Agostina Páez, la abogada argentina acusada de injurias raciales en Brasil, quedó detenida este viernes en la ciudad de Río de Janeiro. El arresto se concretó al mediodía, apenas horas después de que la Justicia brasileña rechazara el hábeas corpus presentado por su defensa, mediante el cual solicitaba regresar a la Argentina y continuar el proceso judicial desde su país.
La medida se produjo a 48 horas de que el Ministerio Público Fiscal carioca pidiera su prisión preventiva, pese a que la mujer se encontraba aislada en un departamento y bajo monitoreo con tobillera electrónica. Según confirmó su abogado, Páez, de 29 años, fue trasladada a una comisaría de la ciudad, donde permanece a disposición de la Justicia.
Una causa sin excarcelación y con restricciones desde enero
La joven está imputada por el delito de injuria racial, figura que en la legislación brasileña está equiparada al racismo. Prevé penas de entre dos y cinco años de prisión, sin posibilidad de excarcelación bajo fianza. Desde el 14 de enero tiene prohibido salir del país: primero se le retuvo el pasaporte, luego se le colocó una tobillera electrónica y la restricción para abandonar Brasil continúa vigente.
El expediente quedó bajo la órbita del juez Orlando Eliazaro Feitosa, del Tribunal de Justicia de la Comarca de Río de Janeiro, quien deberá definir los próximos pasos del proceso.
La situación personal de Páez se agravó en los últimos días tras un episodio ocurrido en su residencia temporaria, donde tres personas ingresaron al departamento en el que se alojaba. Por razones de seguridad, la joven decidió mudarse, mientras su familia manifestó una fuerte preocupación por su estado anímico y analiza viajar a Brasil para acompañarla.
“Está aterrada. ‘Papi, me quieren matar acá’, me dijo recién”, relató su padre, Mariano Páez, en declaraciones a los medios. La Embajada de la República Argentina en Brasil le ofreció asistencia legal, aunque aclaró que no intervendrá en el proceso judicial.

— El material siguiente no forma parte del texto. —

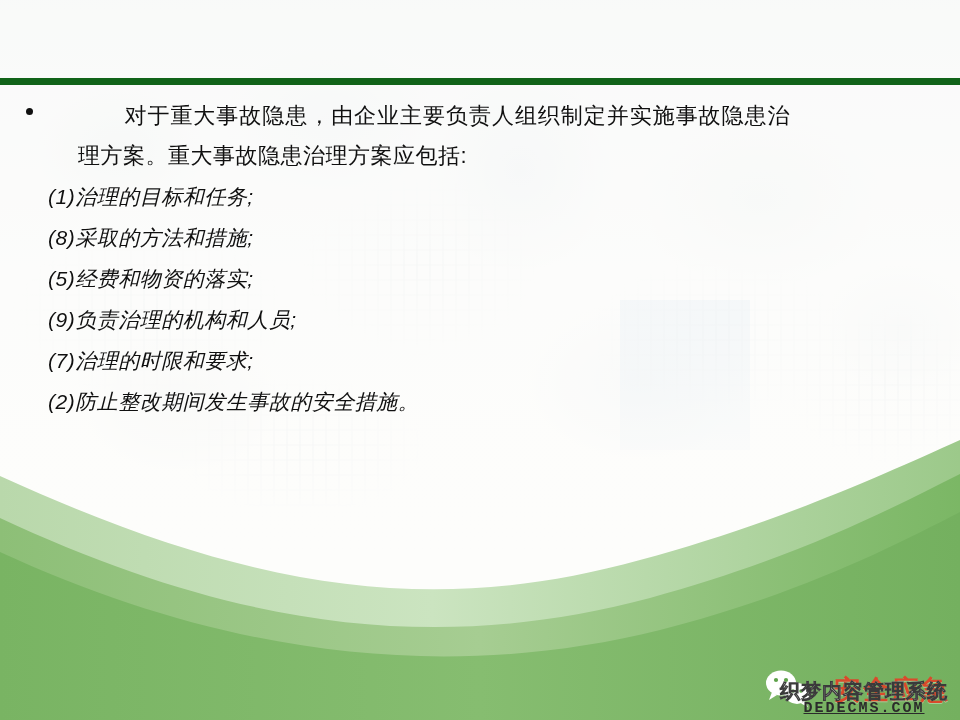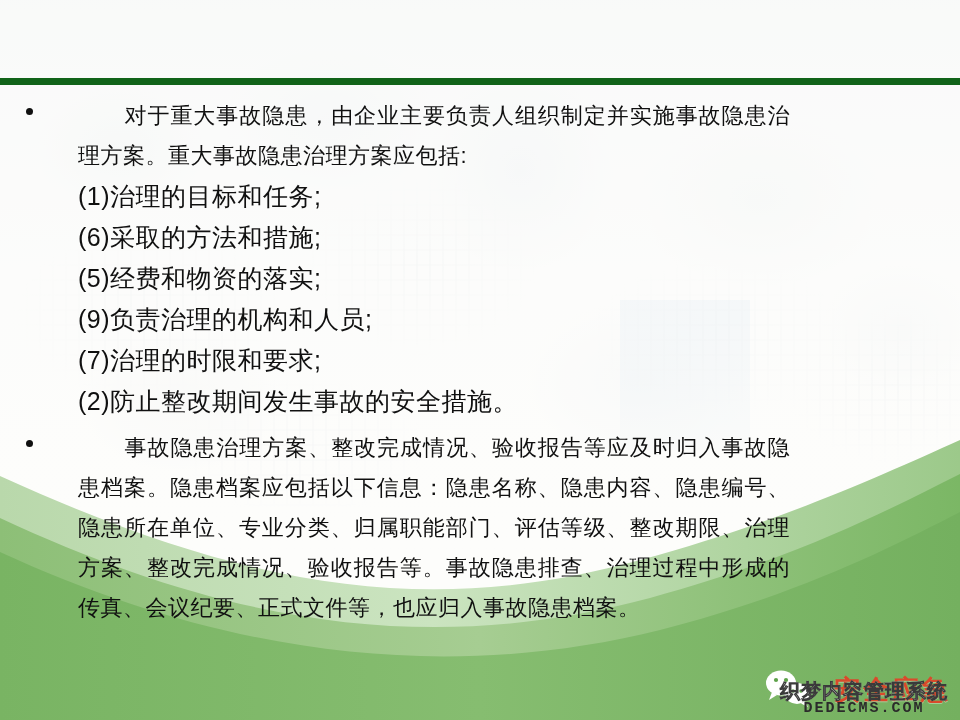--- a/index.html
+++ b/index.html
@@ -90,25 +90,26 @@
     line-height:40px;
     letter-spacing:.5px;
     text-align:justify;
     text-justify:inter-ideograph;
   }
   .para .indent{display:inline-block;width:46px;}
   .sublist{
     margin:0;padding:0;list-style:none;
   }
   .sublist li{
-    font-size:25px;
+    font-size:21px;
     line-height:41px;
-    padding-left:78px;
+    padding-left:48px;
     letter-spacing:.5px;
     white-space:nowrap;
+    font-style:italic;
   }
   .p2{
     margin-top:4px;
     font-size:22px;
     line-height:40px;
   }
 
   
   .logo{
     position:absolute;right:10px;bottom:12px;
@@ -124,20 +125,21 @@
     position:absolute;right:12px;bottom:4px;
     text-align:center;line-height:1.0;
   }
   .wm-cn{
     font-size:20px;font-weight:bold;color:#ffffff;letter-spacing:1px;
     -webkit-text-stroke:.6px #3a3a3a;
   }
   .wm-en{
     font-size:15px;font-weight:bold;color:#2b2b2b;letter-spacing:2px;
     font-family:"Liberation Mono","DejaVu Sans Mono",monospace;
+    text-decoration:underline;
   }
 </style>
 </head>
 <body>
 
 <div id="slide">
 
   <div class="photo-bg"></div>
   <div class="photo-grid"></div>
   <div class="photo-tint"></div>
@@ -175,31 +177,27 @@
 
   <div class="content">
 
     <div class="bullet-row">
       <span class="bullet-dot"></span>
       <p class="para"><span class="indent"></span><span>对于重大事故隐患，由企业主要负责人组织制定并实施事故隐患治理方案。重大事故隐患治理方案应包括:</span></p>
     </div>
 
     <ul class="sublist">
       <li>(1)治理的目标和任务;</li>
-      <li>(6)采取的方法和措施;</li>
+      <li>(8)采取的方法和措施;</li>
       <li>(5)经费和物资的落实;</li>
       <li>(9)负责治理的机构和人员;</li>
       <li>(7)治理的时限和要求;</li>
       <li>(2)防止整改期间发生事故的安全措施。</li>
     </ul>
 
-    <div class="bullet-row" style="margin-top:6px;">
-      <span class="bullet-dot"></span>
-      <p class="para p2"><span class="indent"></span><span>事故隐患治理方案、整改完成情况、验收报告等应及时归入事故隐患档案。隐患档案应包括以下信息：隐患名称、隐患内容、隐患编号、隐患所在单位、专业分类、归属职能部门、评估等级、整改期限、治理方案、整改完成情况、验收报告等。事故隐患排查、治理过程中形成的传真、会议纪要、正式文件等，也应归入事故隐患档案。</span></p>
-    </div>
 
   </div>
 
   <div class="logo">
     <span class="wechat-icon">
       <svg viewBox="0 0 52 40" xmlns="http://www.w3.org/2000/svg">
         <g fill="#ffffff">
           <ellipse cx="19" cy="15" rx="15" ry="12.4"></ellipse>
           <path d="M10,24 L7,32 L15,27 Z"></path>
           <ellipse cx="35" cy="25.5" rx="12.5" ry="10.4"></ellipse>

Prisión preventiva para la abogada
El pedido de prisión preventiva tomó por sorpresa a la acusada. Según fuentes cercanas, al enterarse de la solicitud realizada el jueves por el Ministerio Público Fiscal, Páez se comunicó entre lágrimas con su abogado Sebastián Robles, visiblemente angustiada por el posible desenlace del caso.
La acusación se originó por presuntos comentarios y gestos racistas dirigidos a empleados de un restaurante de Río de Janeiro, donde la argentina se encontraba de vacaciones junto a amigas. A partir de ese episodio, se le impusieron las medidas cautelares que ahora el fiscal consideró insuficientes.
En la presentación judicial, el Ministerio Público sostuvo que “si bien se han impuesto medidas cautelares distintas de la prisión, incluida la vigilancia electrónica, dichas medidas no han demostrado ser suficientes para neutralizar el peligro procesal existente”.
La defensa y la mirada sobre el caso
Desde el entorno de Páez consideran exagerado el pedido de detención y se preguntan por qué no se dispuso una medida similar al inicio de la causa, cuando podía alegarse un eventual riesgo de fuga. No obstante, su abogado entiende que el delito que se le imputa tiene un fuerte peso cultural en Brasil y que el caso podría estar siendo utilizado de manera “ejemplificadora”.
“Ella se sometió al debido proceso, tiene la tobillera y no puede salir del país. No existen los peligros procesales”, sostuvo Robles. Y advirtió: “Si no violó la medida en los primeros días, no hay razón para agravar la situación. De lo contrario, estaríamos ante una pena anticipada, al borde de vulnerar derechos internacionales”.